_WORK TO COMPLETE_
Using the records that appear below, write out exactly the lines from the one with "- -Python Password" through the one with "- When users", keeping both end lines.

Before-and-after change data
/---
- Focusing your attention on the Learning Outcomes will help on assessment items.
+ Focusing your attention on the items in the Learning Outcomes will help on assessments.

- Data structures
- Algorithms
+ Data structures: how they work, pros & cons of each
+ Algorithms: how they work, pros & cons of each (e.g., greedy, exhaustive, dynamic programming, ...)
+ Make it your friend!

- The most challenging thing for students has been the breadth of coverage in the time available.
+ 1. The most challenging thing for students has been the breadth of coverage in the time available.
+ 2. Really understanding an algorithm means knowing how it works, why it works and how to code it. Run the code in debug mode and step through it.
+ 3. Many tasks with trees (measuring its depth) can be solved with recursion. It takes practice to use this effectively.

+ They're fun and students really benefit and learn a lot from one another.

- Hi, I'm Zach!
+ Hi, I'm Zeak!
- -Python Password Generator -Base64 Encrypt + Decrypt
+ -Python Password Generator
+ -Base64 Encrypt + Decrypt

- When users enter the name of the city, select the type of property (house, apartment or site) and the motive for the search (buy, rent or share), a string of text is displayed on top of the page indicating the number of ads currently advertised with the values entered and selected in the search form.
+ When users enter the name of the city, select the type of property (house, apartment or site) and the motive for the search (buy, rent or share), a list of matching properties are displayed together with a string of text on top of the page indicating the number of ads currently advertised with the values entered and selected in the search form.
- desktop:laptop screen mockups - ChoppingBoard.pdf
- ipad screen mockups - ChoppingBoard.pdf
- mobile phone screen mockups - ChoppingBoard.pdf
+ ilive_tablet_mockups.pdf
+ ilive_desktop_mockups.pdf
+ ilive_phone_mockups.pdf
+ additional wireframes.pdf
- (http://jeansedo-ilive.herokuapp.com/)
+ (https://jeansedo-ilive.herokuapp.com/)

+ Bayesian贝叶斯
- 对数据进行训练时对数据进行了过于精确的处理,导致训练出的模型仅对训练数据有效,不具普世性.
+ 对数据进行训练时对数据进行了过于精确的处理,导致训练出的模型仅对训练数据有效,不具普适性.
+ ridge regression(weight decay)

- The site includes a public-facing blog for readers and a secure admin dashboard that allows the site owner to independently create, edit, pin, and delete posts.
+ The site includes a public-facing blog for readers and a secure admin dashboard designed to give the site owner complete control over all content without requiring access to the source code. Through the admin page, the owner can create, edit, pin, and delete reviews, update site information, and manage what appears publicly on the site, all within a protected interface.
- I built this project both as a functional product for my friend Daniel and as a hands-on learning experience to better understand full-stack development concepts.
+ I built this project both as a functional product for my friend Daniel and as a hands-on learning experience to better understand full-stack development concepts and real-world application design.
\---
_RESULT_
- -Python Password Generator -Base64 Encrypt + Decrypt
+ -Python Password Generator
+ -Base64 Encrypt + Decrypt

- When users enter the name of the city, select the type of property (house, apartment or site) and the motive for the search (buy, rent or share), a string of text is displayed on top of the page indicating the number of ads currently advertised with the values entered and selected in the search form.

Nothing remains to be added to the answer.